Related Coverage and ContextThe Glassworm case is situated within a broader landscape of supply-chain and developer-targeted threats. Related discussions and developments include reporting on data-theft incidents linked to extortion groups, breaches involving developer ecosystems, and analysis of attacks that compromise open-source and package ecosystems. Contextual coverage also touches on how automated tooling and pentesting methodologies intersect with threat validation, highlighting the importance of validating defensive controls beyond merely answering whether an attacker can traverse networks.

Related Coverage (selected articles)

• FBI warns of in-person data theft attacks from extortion gang
• 7-Eleven confirms data breach claimed by the ShinyHunters gang
• GitHub confirms breach of 3,800 repos via malicious VSCode extension
• Inside a Crypto Drainer: How to Spot it Before it Empties Your Wallet
• GitHub links repo breach to TanStack npm supply-chain attack

Contextual themes and tags

• CryptoCurrency
• Data Theft
• Developer
• GlassWorm
• Supply Chain
• Takedown

Visuals and Supporting MaterialAn architectural visualization illustrates Glassworm’s C2 stack, highlighting how each channel contributes to overall resilience.

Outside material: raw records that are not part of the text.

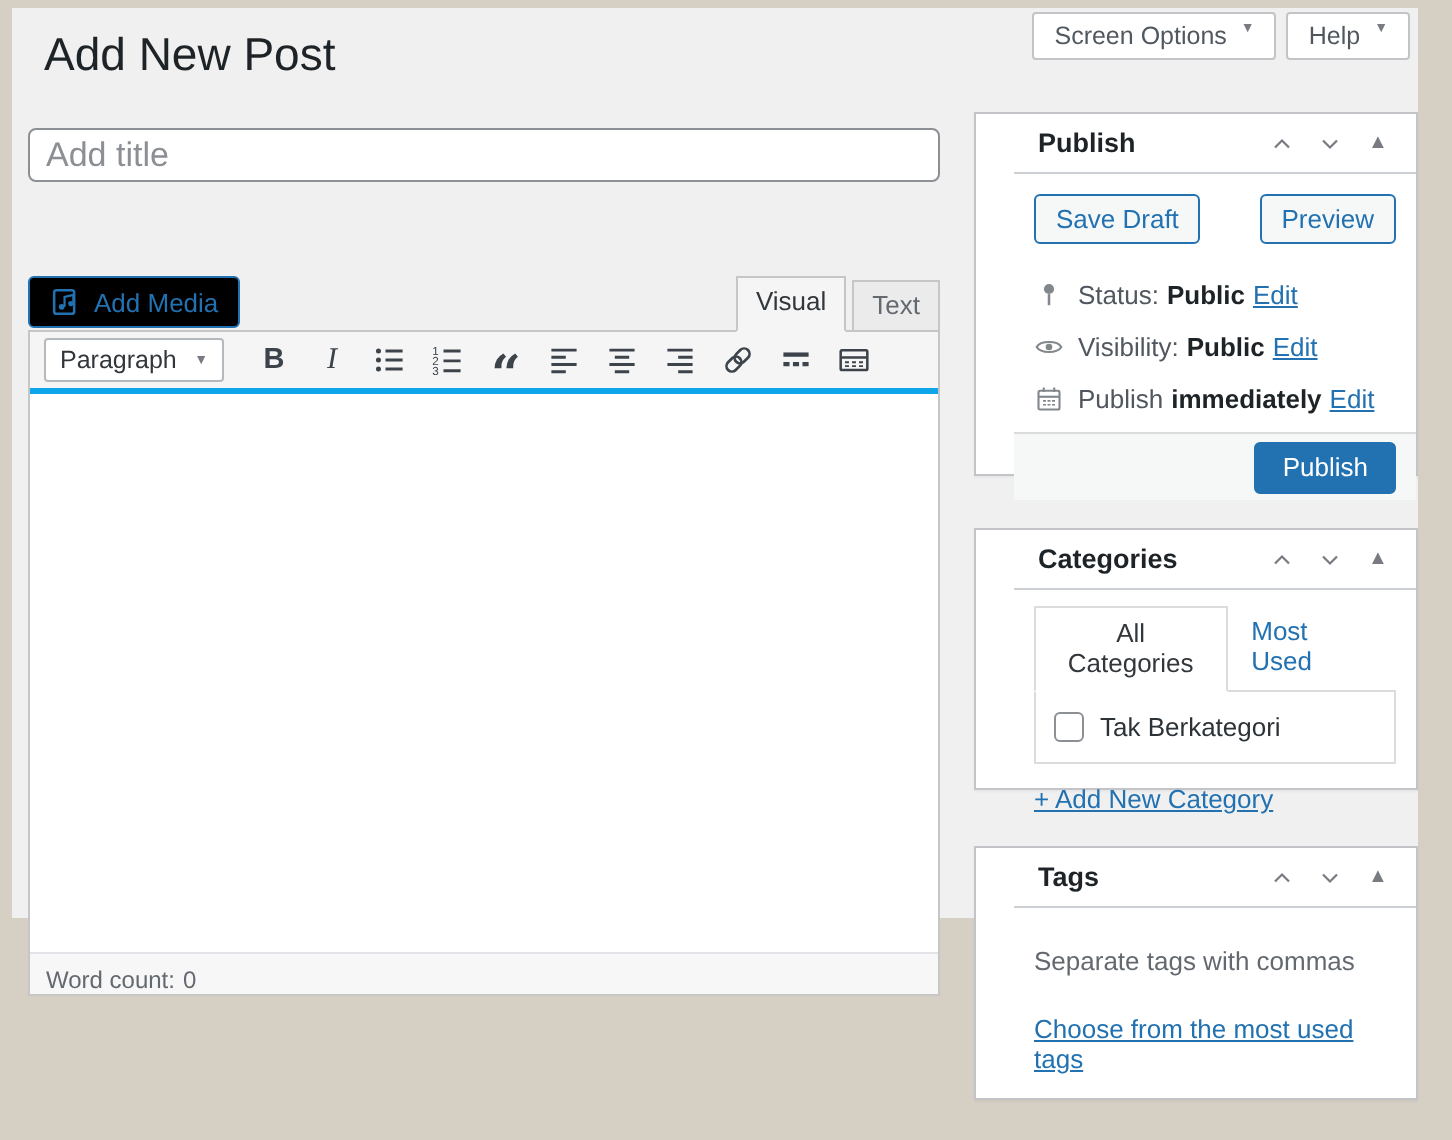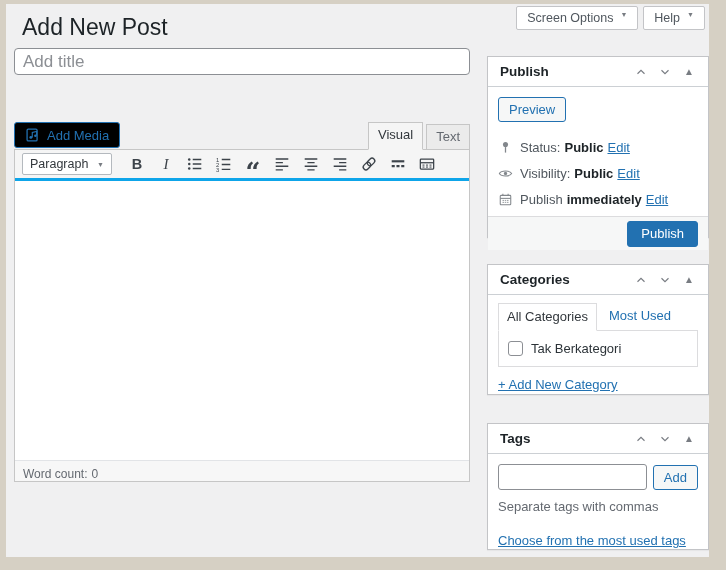--- a/index.html
+++ b/index.html
@@ -5,40 +5,40 @@
   * { box-sizing: border-box; margin: 0; padding: 0; }
   html, body { width: 726px; height: 570px; }
   body {
     background: #d6d0c4;
     font-family: "Liberation Sans", sans-serif;
     position: relative;
     overflow: hidden;
   }
   .page {
     position: absolute; top: 4px; left: 6px;
-    width: 703px; height: 553px;
+    width: 703px; height: 455px;
     background: #f0f0f1;
   }
 
   
   .page-title {
     position: absolute; top: 10px; left: 16px;
     font-size: 23px; font-weight: 400; color: #1d2327; line-height: 1.2;
   }
   .meta-links { position: absolute; top: 2px; right: 4px; display: flex; gap: 5px; }
   .meta-btn {
     display: inline-flex; align-items: flex-start; gap: 7px;
     background: #fff; border: 1px solid #c3c4c7; border-radius: 2px;
     color: #50575e; font-size: 12.5px; font-family: inherit;
     padding: 4px 10px; height: 24px; cursor: pointer;
   }
   .caret { font-size: 7px; color: #787c82; line-height: 1; }
 
   
-  .left-col { position: absolute; left: 8px; top: 44px; width: 456px; }
+  .left-col { position: absolute; left: 8px; top: 60px; width: 456px; }
   .sidebar  { position: absolute; left: 481px; top: 52px; width: 222px; }
 
   
   .title-input {
     width: 100%; height: 27px; background: #fff;
     border: 1px solid #8c8f94; border-radius: 4px;
     padding: 3px 8px; font-size: 17px; font-family: inherit; color: #2c3338;
     outline: none;
   }
   .title-input::placeholder { color: #8c8f94; opacity: 1; }
@@ -99,20 +99,21 @@
   .editor-statusbar {
     flex: 0 0 21px; background: #f7f7f7; border-top: 1px solid #e2e4e7;
     display: flex; align-items: flex-end; gap: 4px;
     font-size: 12px; color: #646970; padding: 0 8px;
   }
 
   
   .postbox {
     background: #fff; border: 1px solid #c3c4c7;
     box-shadow: 0 1px 1px rgba(0,0,0,.04);
+    padding-left: 19px;
   }
   .postbox + .postbox { }
   .postbox-header {
     display: flex; align-items: center; justify-content: space-between;
     padding: 0 8px 0 12px; height: 30px; border-bottom: 1px solid #ccd0d4;
   }
   .postbox-title { font-size: 13.5px; font-weight: 700; color: #1d2327; }
   .handle-actions { display: flex; align-items: center; gap: 2px; }
   .handle-btn {
     background: none; border: none; color: #787c82; cursor: pointer;
@@ -326,20 +327,21 @@
           </button>
           <button class="handle-btn">
             <svg width="14" height="14" viewBox="0 0 20 20" fill="none" stroke="currentColor">
                 <path d="M5 7.5l5 5 5-5" stroke-width="1.6"></path>
               </svg>
           </button>
           <button class="handle-btn">▲</button>
         </span>
       </div>
       <div class="minor-actions">
+        <button class="btn-secondary">Save Draft</button>
         <button class="btn-secondary">Preview</button>
       </div>
       <div class="misc-actions">
         <div class="misc-row">
           <svg width="15" height="15" viewBox="0 0 20 20">
             <circle cx="10" cy="6" r="3.4" fill="currentColor"></circle>
             <path d="M10 9.4v7.4" stroke="currentColor" stroke-width="1.7"></path>
           </svg>
           <span class="misc-text">
             <span>Status:</span>
@@ -418,23 +420,19 @@
           </button>
           <button class="handle-btn">
             <svg width="14" height="14" viewBox="0 0 20 20" fill="none" stroke="currentColor">
                 <path d="M5 7.5l5 5 5-5" stroke-width="1.6"></path>
               </svg>
           </button>
           <button class="handle-btn">▲</button>
         </span>
       </div>
       <div class="tags-body">
-        <div class="tags-row">
-          <input class="tags-input" type="text" value="" style="">
-          <button class="btn-secondary">Add</button>
-        </div>
         <div class="tags-hint">Separate tags with commas</div>
         <a class="tags-choose">Choose from the most used tags</a>
       </div>
     </section>
 
   </div>
 </div>
 
 </body></html>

The imagery accompanying the case shows the multi-layered C2 diagram and its interaction with on-chain, DHT, calendar, and direct server channels.

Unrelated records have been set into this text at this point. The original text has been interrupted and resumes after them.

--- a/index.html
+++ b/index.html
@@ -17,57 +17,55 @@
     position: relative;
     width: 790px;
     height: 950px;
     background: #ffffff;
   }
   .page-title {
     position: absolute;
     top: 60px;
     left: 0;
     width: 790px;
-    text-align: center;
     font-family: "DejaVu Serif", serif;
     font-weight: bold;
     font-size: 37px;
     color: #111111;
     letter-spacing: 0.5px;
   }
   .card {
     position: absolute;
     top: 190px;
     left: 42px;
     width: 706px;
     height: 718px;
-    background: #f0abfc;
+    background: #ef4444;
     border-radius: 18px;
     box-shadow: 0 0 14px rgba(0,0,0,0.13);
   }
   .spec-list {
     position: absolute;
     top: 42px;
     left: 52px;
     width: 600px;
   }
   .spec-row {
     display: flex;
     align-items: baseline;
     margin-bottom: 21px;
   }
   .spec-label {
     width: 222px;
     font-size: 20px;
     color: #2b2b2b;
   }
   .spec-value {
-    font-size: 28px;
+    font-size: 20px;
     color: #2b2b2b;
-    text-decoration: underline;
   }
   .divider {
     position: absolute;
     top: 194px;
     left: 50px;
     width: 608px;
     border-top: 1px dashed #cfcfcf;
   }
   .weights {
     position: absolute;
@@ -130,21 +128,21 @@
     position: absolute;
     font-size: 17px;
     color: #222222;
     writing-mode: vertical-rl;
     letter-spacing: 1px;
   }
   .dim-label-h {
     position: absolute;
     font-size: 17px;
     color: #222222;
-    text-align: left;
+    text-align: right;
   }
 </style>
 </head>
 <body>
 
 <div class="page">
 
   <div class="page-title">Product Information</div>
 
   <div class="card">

Automated Pentesting and Validation SurfacesA companion discussion in the same ecosystem emphasizes that automated pentesting tools historically focus on attacker movement through a network rather than validating the effectiveness of controls, detection rules, or cloud configurations. The narrative champions a broader validation approach that encompasses multiple surfaces to ensure defenses are robust against sophisticated C2 architectures.

Related Tools and Resources

• Automated pentesting guidance and practical validation materials
• YARA rules and IoC indicators for Glassworm detection
• Sinkhole telemetry and beacon analysis used by defenders

Notes on CollaborationThe takedown demonstrates the power of cross-industry collaboration—between security vendors, search and discovery platforms, and security-focused organizations—to disrupt a resilient malware operation that exploits non-traditional communication channels. The outcome emphasizes the value of sharing telemetry, indicators of compromise, and detection signatures to enable rapid defense responses across the ecosystem.